Using NHANES 2017-2020 data, participants over 50 years old with complete femoral neck BMD data were selected. This cohort was randomly divided into training (70%) and test (30%) sets. Lasso regression selected variables for inclusion in six machine learning models built on the training data: logistic regression (LR), support vector machine (SVM), gradient boosting machine (GBM), naive Bayes (NB), artificial neural network (ANN) and random forest (RF). NHANES data from the 2013-2014 cycle was used as an external validation set input into the models to verify their generalizability. Model discrimination was assessed via AUC, accuracy, sensitivity, specificity, precision and F1 score. Calibration curves evaluated goodness-of-fit. Decision curves determined clinical utility. The SHAP framework analyzed variable importance.
A total of 3,545 participants were included in the internal validation set of this study, of whom 1870 had normal bone density and 1,675 had low bone density Lasso regression selected 19 variables. In the test set, AUC was 0.785 (LR), 0.780 (SVM), 0.775 (GBM), 0.729 (NB), 0.771 (ANN), and 0.768 (RF). The LR model has the best discrimination and a better calibration curve fit, the best clinical net benefit for the decision curve, and it also reflects good predictive power in the external validation dataset The top variables in the LR model were: age, BMI, gender, creatine phosphokinase, total cholesterol and alkaline phosphatase.

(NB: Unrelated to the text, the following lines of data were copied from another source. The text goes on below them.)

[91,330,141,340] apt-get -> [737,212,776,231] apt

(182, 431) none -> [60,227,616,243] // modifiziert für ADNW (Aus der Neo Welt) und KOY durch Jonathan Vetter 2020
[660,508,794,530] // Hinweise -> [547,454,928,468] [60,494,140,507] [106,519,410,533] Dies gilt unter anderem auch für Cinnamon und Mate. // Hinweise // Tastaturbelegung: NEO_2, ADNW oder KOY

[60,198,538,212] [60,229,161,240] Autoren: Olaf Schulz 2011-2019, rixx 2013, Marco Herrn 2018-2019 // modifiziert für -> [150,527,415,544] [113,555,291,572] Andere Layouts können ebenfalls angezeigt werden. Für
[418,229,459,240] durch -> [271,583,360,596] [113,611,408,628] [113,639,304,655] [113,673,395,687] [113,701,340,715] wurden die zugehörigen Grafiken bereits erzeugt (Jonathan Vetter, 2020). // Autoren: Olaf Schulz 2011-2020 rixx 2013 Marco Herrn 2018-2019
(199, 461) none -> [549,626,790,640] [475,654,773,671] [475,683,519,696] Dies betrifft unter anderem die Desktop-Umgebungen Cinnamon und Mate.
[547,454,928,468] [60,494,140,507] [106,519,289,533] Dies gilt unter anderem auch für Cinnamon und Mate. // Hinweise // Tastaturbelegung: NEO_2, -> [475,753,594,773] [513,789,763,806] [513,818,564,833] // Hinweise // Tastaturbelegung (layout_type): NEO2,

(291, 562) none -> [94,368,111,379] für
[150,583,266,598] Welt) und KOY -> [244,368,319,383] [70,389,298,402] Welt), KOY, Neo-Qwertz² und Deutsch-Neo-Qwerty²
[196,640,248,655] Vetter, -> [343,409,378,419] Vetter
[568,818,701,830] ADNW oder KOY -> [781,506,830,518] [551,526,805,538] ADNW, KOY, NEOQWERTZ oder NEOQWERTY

The machine learning model demonstrated effective classification of low BMD using blood biomarkers. This could aid clinical decision making for osteoporosis prevention and management.
骨质疏松症在全球范围内变得越来越普遍,给个人和社会带来了巨大的负担。骨质疏松症的发病较为隐匿,早期检测具有挑战性,且无法进行人群普查。因此,需要开发一种方法来识别骨质疏松症高危人群。
本研究旨在开发一种机器学习算法,利用易得的人口统计学和血液生化数据,有效识别低骨密度人群。
使用 NHANES 2017-2020 年的数据,选择年龄超过 50 岁且股骨颈 BMD 数据完整的参与者。该队列被随机分为训练集(70%)和测试集(30%)。Lasso 回归选择变量,纳入基于训练数据构建的 6 种机器学习模型:逻辑回归(LR)、支持向量机(SVM)、梯度提升机(GBM)、朴素贝叶斯(NB)、人工神经网络(ANN)和随机森林(RF)。将 2013-2014 年 NHANES 数据作为外部验证集输入到模型中,以验证其泛化能力。通过 AUC、准确性、敏感度、特异性、精准度和 F1 评分评估模型的判别能力。校准曲线评估拟合优度。决策曲线确定临床实用性。SHAP 框架分析变量重要性。
本研究的内部验证集中共纳入 3545 名参与者,其中 1870 名参与者的骨密度正常,1675 名参与者的骨密度较低。Lasso 回归选择了 19 个变量。在测试集中,AUC 分别为 0.785(LR)、0.780(SVM)、0.775(GBM)、0.729(NB)、0.771(ANN)和 0.768(RF)。LR 模型的判别能力最佳,校准曲线拟合度更好,决策曲线的临床净获益最佳,在外部验证数据集上也表现出良好的预测能力。LR 模型中的主要变量包括:年龄、BMI、性别、肌酸磷酸激酶、总胆固醇和碱性磷酸酶。
该机器学习模型利用血液生物标志物对低 BMD 进行了有效分类,有助于骨质疏松症预防和管理的临床决策。